Instructions to follow
Everything in the records except the pictures needs to be printed again exactly.

Records provided
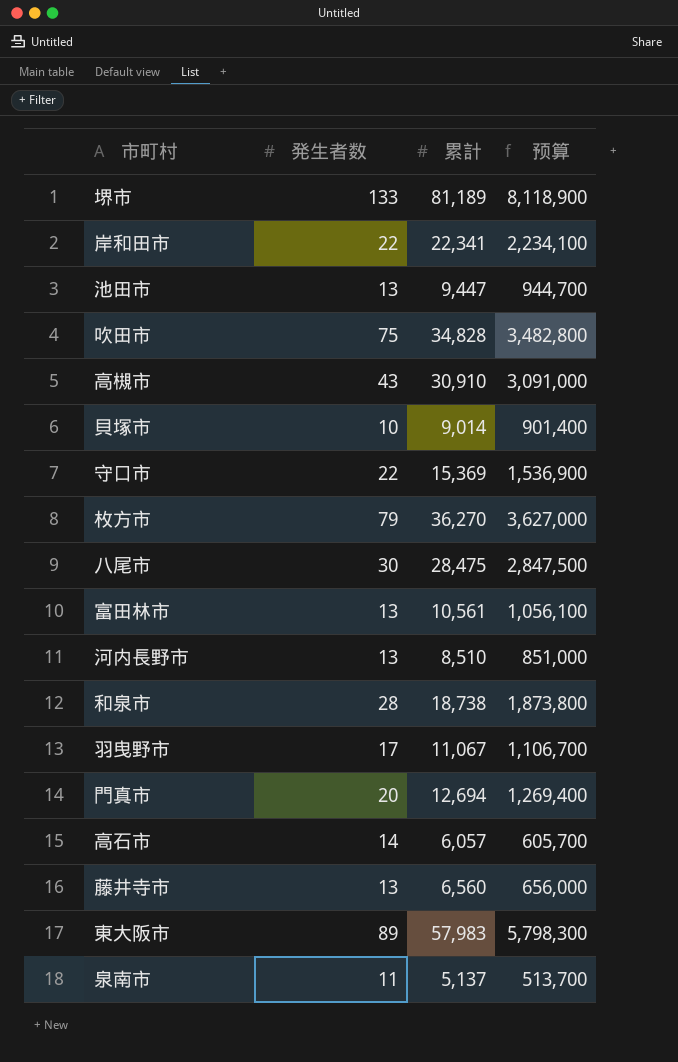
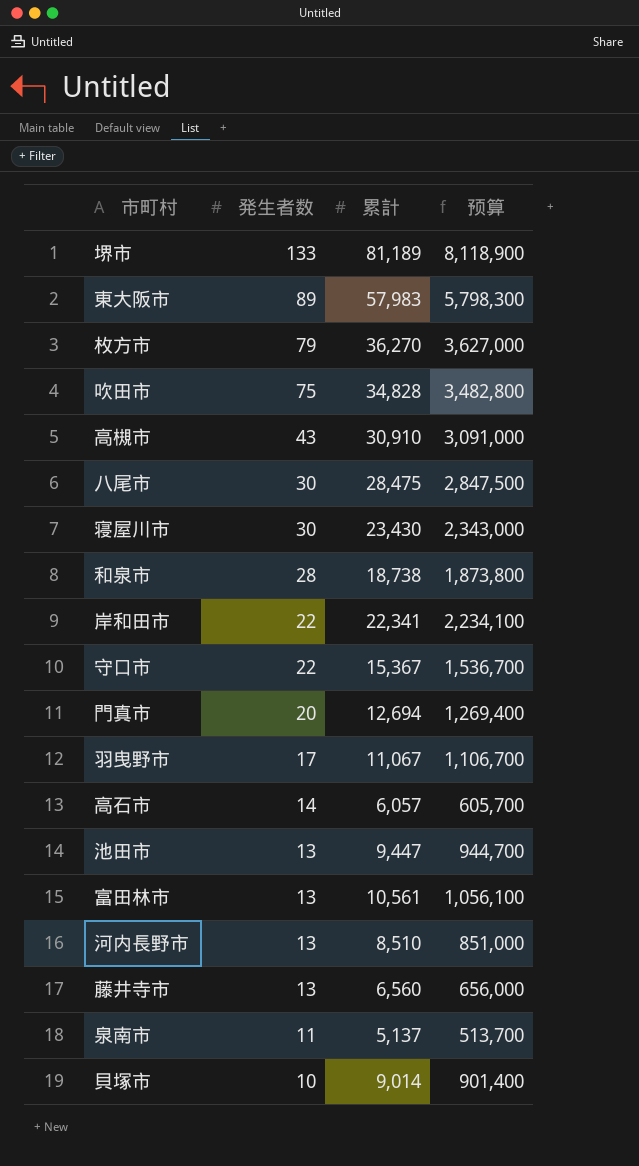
row order: none -> 発生者数 descending
row 寝屋川市: none -> 30 | 23,430 | 2,343,000
守口市 | 累計: 15,369 -> 15,367
守口市 | 预算: 1,536,900 -> 1,536,700

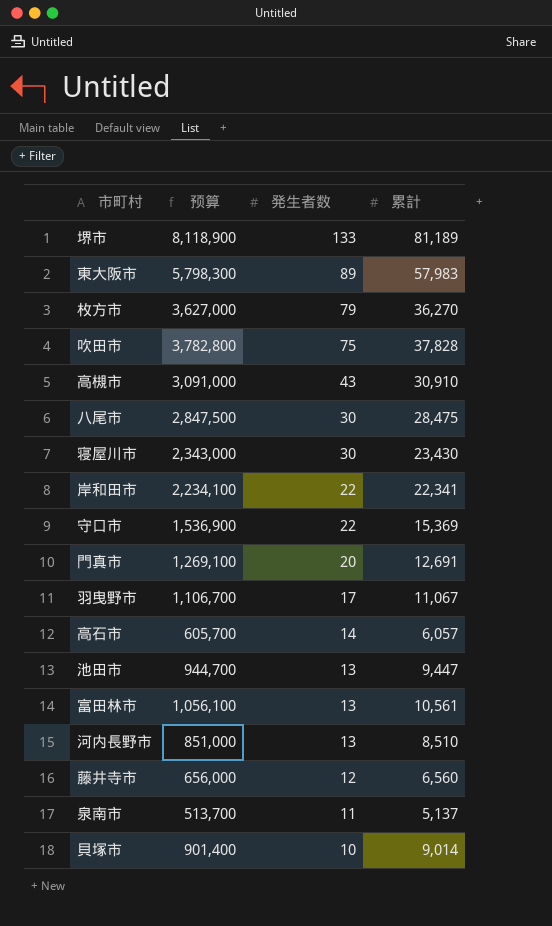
column 预算 | position: 4 -> 2
row 和泉市: 28 | 18,738 | 1,873,800 -> none
吹田市 | 预算: 3,482,800 -> 3,782,800
吹田市 | 累計: 34,828 -> 37,828
守口市 | 预算: 1,536,700 -> 1,536,900
守口市 | 累計: 15,367 -> 15,369
門真市 | 预算: 1,269,400 -> 1,269,100
門真市 | 累計: 12,694 -> 12,691
藤井寺市 | 発生者数: 13 -> 12

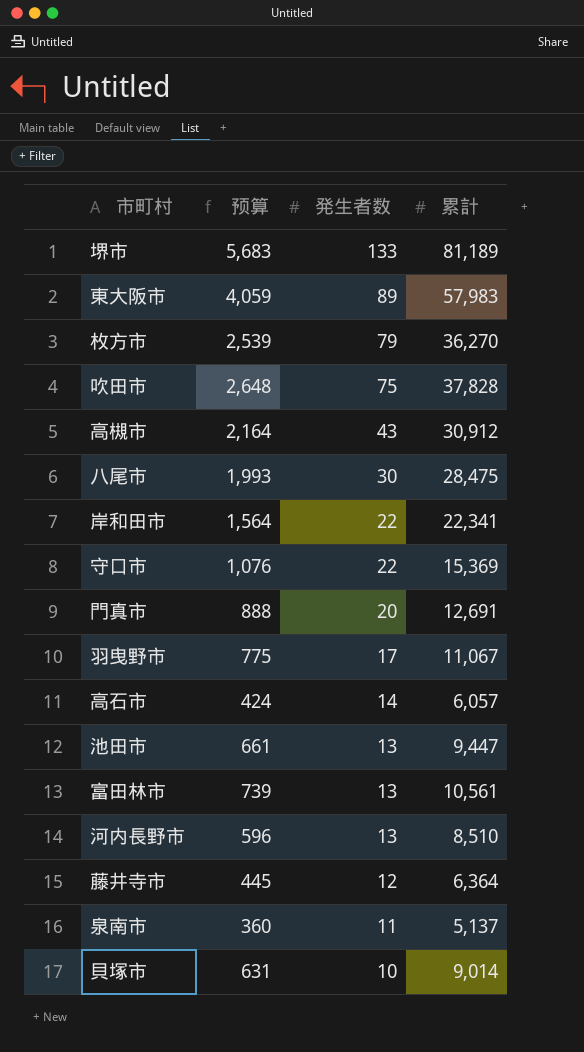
column 预算 | formula: [累計] * 100 -> [累計] * 0.07
row 寝屋川市: 2,343,000 | 30 | 23,430 -> none
高槻市 | 累計: 30,910 -> 30,912
藤井寺市 | 累計: 6,560 -> 6,364

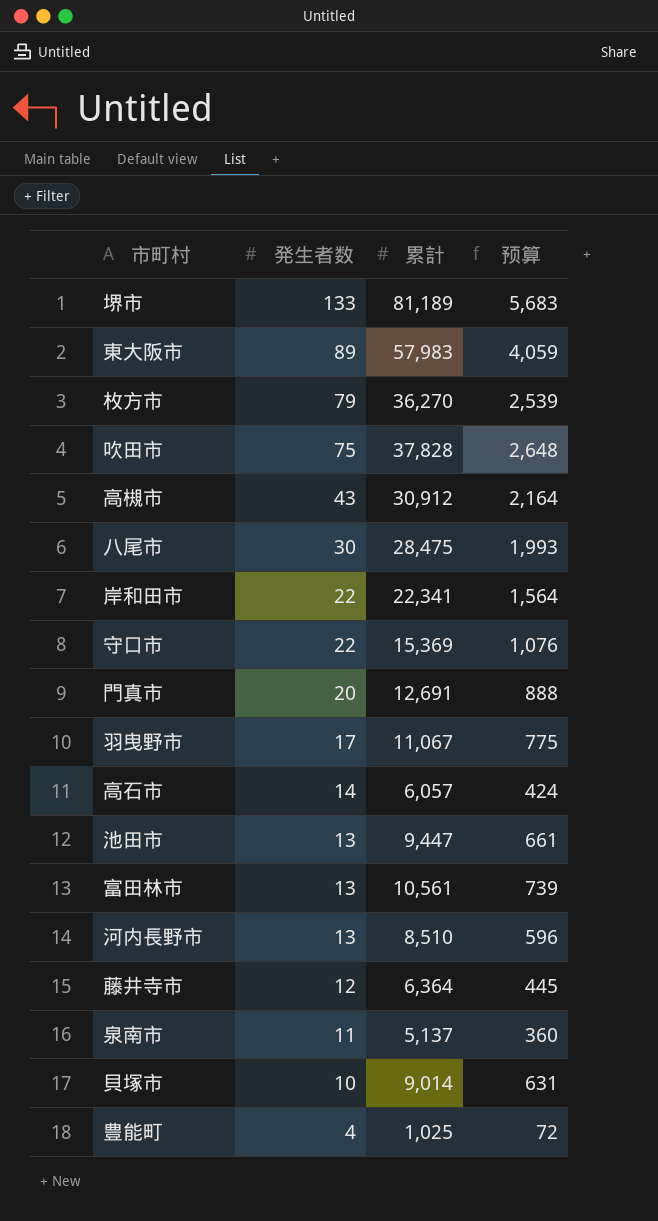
column 预算 | position: 2 -> 4
row 豊能町: none -> 4 | 1,025 | 72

Solution for this problem
row order: none -> 発生者数 descending
row 寝屋川市: none -> 30 | 23,430 | 2,343,000
守口市 | 累計: 15,369 -> 15,367
守口市 | 预算: 1,536,900 -> 1,536,700

column 预算 | position: 4 -> 2
row 和泉市: 28 | 18,738 | 1,873,800 -> none
吹田市 | 预算: 3,482,800 -> 3,782,800
吹田市 | 累計: 34,828 -> 37,828
守口市 | 预算: 1,536,700 -> 1,536,900
守口市 | 累計: 15,367 -> 15,369
門真市 | 预算: 1,269,400 -> 1,269,100
門真市 | 累計: 12,694 -> 12,691
藤井寺市 | 発生者数: 13 -> 12

column 预算 | formula: [累計] * 100 -> [累計] * 0.07
row 寝屋川市: 2,343,000 | 30 | 23,430 -> none
高槻市 | 累計: 30,910 -> 30,912
藤井寺市 | 累計: 6,560 -> 6,364

column 预算 | position: 2 -> 4
row 豊能町: none -> 4 | 1,025 | 72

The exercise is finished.